Could Anti-Depressants Keep Me From Orgasming?

Sat, 06/19/2010 - 10:50
Submitted by Betty Dodson

I am a 20 year old female who has been sexually active for almost three years, and has been masturbating for as long as I can remember. But I have a problem: I've never orgasmed. At least I think I haven't. I've tried everything I can think of. I've used my fingers, toys, had lovers try to help, tried every position I can possibly think of and I few I looked up. I've looked up countless videos and advice online, and nothing seems to help. I just never get to that moment of amazing pleasure.

I enjoy sex, especially the feeling of closeness and love with a partner, but pleasure-wise I don't get much out of it.

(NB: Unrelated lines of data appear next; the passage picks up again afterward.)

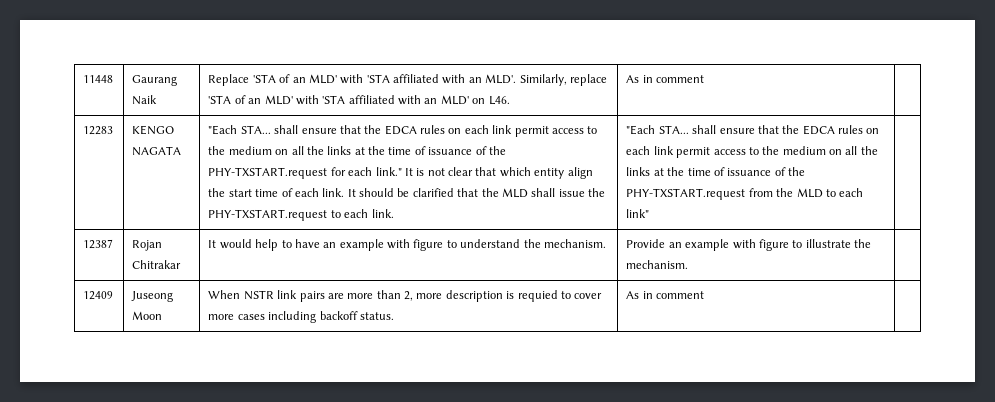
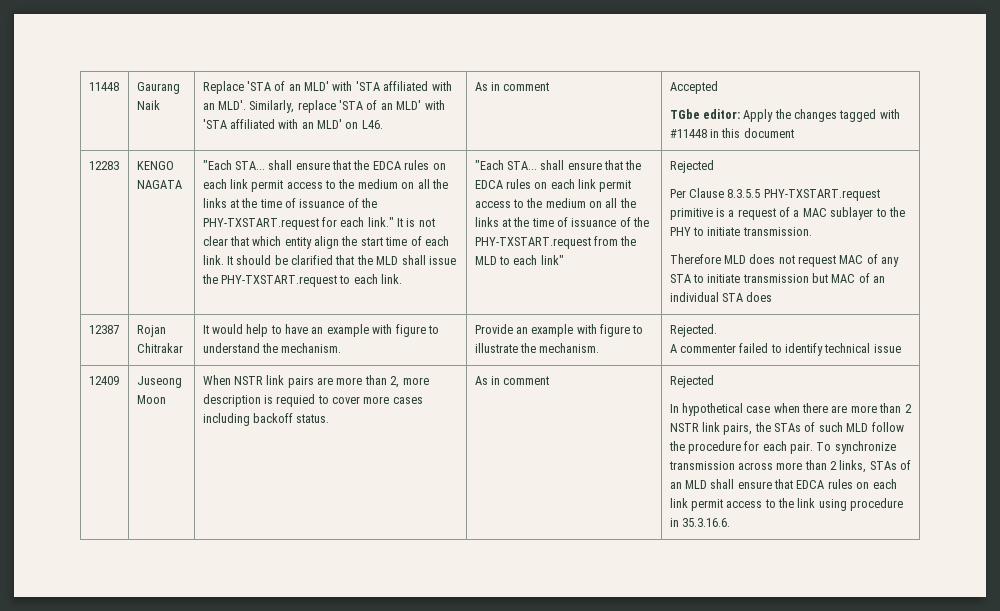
+ Accepted
+ TGbe editor: Apply the changes tagged with #11448 in this document
- "Each STA... shall ensure that the EDCA rules on each link permit access to the medium on all the links at the time of issuance of the PHY-TXSTART.request from the MLD to each link"
+ "Each STA... shall ensure that the EDCA rules on each link permit access to the medium on all the links at the time of issuance of the PHY-TXSTART.request from the MLD to each link" | Rejected
+ Per Clause 8.3.5.5 PHY-TXSTART.request primitive is a request of a MAC sublayer to the PHY to initiate transmission.
+ Therefore MLD does not request MAC of any STA to initiate transmission but MAC of an individual STA does
- 12387 | Rojan Chitrakar | It would help to have an example with figure to understand the mechanism. | Provide an example with figure to illustrate the mechanism. |
+ 12387 | Rojan Chitrakar | It would help to have an example with figure to understand the mechanism. | Provide an example with figure to illustrate the mechanism. | Rejected.
+ A commenter failed to identify technical issue
- When NSTR link pairs are more than 2, more description is requied to cover more cases including backoff status. | As in comment
+ When NSTR link pairs are more than 2, more description is requied to cover more cases including backoff status. | As in comment | Rejected
+ In hypothetical case when there are more than 2 NSTR link pairs, the STAs of such MLD follow the procedure for each pair. To synchronize transmission across more than 2 links, STAs of an MLD shall ensure that EDCA rules on each link permit access to the link using procedure in 35.3.16.6.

I'm often left with a feeling of disappointment, a sort of sadness that I just can't get there. Sometimes I feel like I'm broken. Could that be possible? Could it be that I just physically can't orgasm?

Dear L,

It is very unlikely that your vulva is broken although I thought that might be true of myself at one time. Seems, the twenty-something set is really in trouble when it comes to experiencing sexual pleasure and orgasm. Chances are good that you are already having small orgasms and cannot identify them.
I'm speculating that you have over-researched and consumed way too much information and gradually built up an unrealistic ideas of what an orgasm will feel like. Many of my recent clients are in this place. Smart women in their early twenties who DESPERATELY want to come and know the ecstasy of orgasm! They can begin small and over time grow more intense. But large or small, it all feels good. There is no "there" to reach.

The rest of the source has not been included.